Records for this exercise —
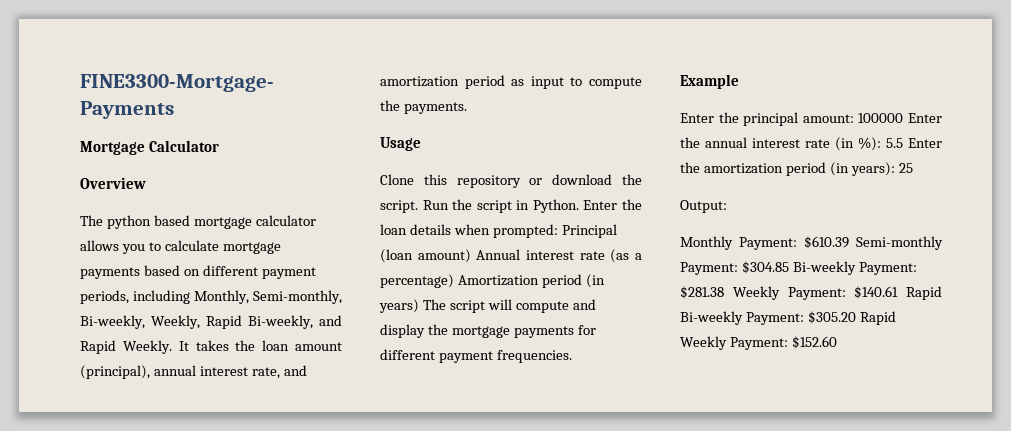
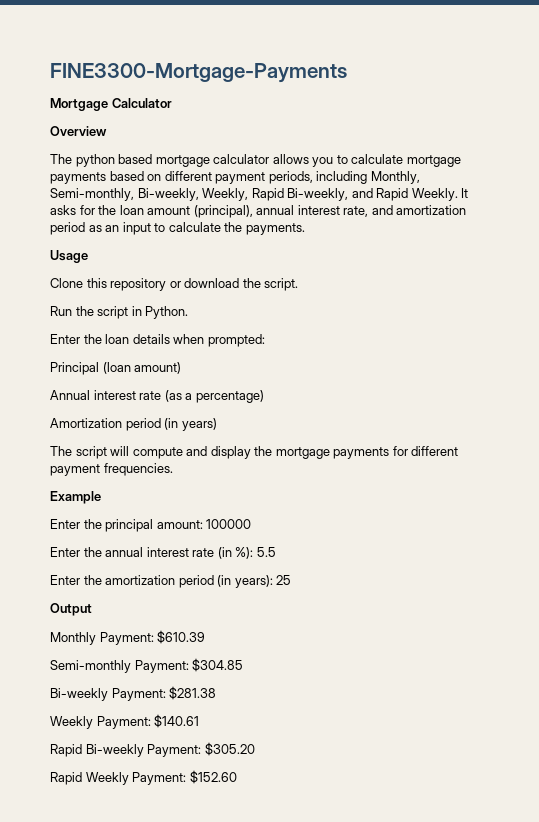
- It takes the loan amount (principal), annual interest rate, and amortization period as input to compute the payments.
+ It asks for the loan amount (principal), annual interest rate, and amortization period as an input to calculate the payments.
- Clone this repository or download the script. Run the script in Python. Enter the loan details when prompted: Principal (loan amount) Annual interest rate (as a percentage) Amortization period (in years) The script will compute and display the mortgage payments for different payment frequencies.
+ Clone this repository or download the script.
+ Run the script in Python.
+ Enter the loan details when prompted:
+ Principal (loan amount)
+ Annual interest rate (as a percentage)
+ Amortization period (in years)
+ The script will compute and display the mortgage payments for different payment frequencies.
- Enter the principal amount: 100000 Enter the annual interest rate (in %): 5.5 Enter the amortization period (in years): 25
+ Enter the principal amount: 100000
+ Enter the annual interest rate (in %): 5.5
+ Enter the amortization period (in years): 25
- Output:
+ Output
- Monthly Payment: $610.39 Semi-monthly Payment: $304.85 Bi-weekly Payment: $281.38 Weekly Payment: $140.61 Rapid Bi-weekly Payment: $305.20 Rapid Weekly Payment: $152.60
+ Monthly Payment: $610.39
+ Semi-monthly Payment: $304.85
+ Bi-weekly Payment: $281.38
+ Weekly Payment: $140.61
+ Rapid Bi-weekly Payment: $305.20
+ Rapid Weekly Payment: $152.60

---

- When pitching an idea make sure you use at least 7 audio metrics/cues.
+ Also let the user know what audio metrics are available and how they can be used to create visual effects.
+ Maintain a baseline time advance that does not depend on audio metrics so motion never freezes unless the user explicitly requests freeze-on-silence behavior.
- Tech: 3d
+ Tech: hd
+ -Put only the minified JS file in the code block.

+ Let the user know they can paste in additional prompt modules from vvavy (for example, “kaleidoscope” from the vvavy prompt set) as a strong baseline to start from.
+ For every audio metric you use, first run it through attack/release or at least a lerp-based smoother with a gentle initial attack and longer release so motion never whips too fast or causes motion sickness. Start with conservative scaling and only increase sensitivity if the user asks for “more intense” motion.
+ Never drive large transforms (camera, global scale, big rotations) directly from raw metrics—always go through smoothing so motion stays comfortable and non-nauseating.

Activity — The answer must be a single number: the count of lines above that contain "they".

Written response — 2